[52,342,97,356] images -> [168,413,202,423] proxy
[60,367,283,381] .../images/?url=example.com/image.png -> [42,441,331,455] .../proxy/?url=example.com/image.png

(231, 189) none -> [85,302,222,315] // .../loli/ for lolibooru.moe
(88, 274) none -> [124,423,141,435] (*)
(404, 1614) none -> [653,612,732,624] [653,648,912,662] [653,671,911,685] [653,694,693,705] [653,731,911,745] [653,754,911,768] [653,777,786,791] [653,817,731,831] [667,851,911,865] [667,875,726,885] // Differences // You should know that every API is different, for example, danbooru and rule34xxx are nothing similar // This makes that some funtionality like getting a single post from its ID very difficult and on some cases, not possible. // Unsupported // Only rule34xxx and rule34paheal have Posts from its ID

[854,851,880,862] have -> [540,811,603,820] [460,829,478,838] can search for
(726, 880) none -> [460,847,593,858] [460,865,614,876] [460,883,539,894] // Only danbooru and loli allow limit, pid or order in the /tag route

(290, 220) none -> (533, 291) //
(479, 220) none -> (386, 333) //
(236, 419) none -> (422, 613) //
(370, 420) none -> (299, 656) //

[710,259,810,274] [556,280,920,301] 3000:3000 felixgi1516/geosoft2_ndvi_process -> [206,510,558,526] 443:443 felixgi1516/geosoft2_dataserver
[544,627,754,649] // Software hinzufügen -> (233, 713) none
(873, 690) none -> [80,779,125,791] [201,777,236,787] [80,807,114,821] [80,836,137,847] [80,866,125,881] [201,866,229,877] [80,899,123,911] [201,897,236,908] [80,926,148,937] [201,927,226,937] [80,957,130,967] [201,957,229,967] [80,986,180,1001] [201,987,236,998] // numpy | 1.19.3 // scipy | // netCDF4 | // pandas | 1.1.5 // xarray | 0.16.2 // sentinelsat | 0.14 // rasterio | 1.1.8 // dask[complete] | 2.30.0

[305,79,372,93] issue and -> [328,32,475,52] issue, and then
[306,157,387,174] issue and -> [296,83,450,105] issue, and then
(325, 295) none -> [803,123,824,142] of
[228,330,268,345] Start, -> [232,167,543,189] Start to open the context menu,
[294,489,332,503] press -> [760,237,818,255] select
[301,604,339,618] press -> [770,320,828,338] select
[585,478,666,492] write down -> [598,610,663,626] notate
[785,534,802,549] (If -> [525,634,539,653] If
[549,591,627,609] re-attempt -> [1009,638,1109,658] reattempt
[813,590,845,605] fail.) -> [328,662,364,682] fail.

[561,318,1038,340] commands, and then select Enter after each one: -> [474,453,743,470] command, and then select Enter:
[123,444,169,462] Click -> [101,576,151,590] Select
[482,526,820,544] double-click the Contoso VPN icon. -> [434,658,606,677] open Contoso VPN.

--

Task statement
Your task is to restate, word for word, only those lines above that fall between the line holding "[854,851,880,862] have ->" and the line holding "[585,478,666,492] write down", inclusive.

Your solution
[854,851,880,862] have -> [540,811,603,820] [460,829,478,838] can search for
(726, 880) none -> [460,847,593,858] [460,865,614,876] [460,883,539,894] // Only danbooru and loli allow limit, pid or order in the /tag route

(290, 220) none -> (533, 291) //
(479, 220) none -> (386, 333) //
(236, 419) none -> (422, 613) //
(370, 420) none -> (299, 656) //

[710,259,810,274] [556,280,920,301] 3000:3000 felixgi1516/geosoft2_ndvi_process -> [206,510,558,526] 443:443 felixgi1516/geosoft2_dataserver
[544,627,754,649] // Software hinzufügen -> (233, 713) none
(873, 690) none -> [80,779,125,791] [201,777,236,787] [80,807,114,821] [80,836,137,847] [80,866,125,881] [201,866,229,877] [80,899,123,911] [201,897,236,908] [80,926,148,937] [201,927,226,937] [80,957,130,967] [201,957,229,967] [80,986,180,1001] [201,987,236,998] // numpy | 1.19.3 // scipy | // netCDF4 | // pandas | 1.1.5 // xarray | 0.16.2 // sentinelsat | 0.14 // rasterio | 1.1.8 // dask[complete] | 2.30.0

[305,79,372,93] issue and -> [328,32,475,52] issue, and then
[306,157,387,174] issue and -> [296,83,450,105] issue, and then
(325, 295) none -> [803,123,824,142] of
[228,330,268,345] Start, -> [232,167,543,189] Start to open the context menu,
[294,489,332,503] press -> [760,237,818,255] select
[301,604,339,618] press -> [770,320,828,338] select
[585,478,666,492] write down -> [598,610,663,626] notate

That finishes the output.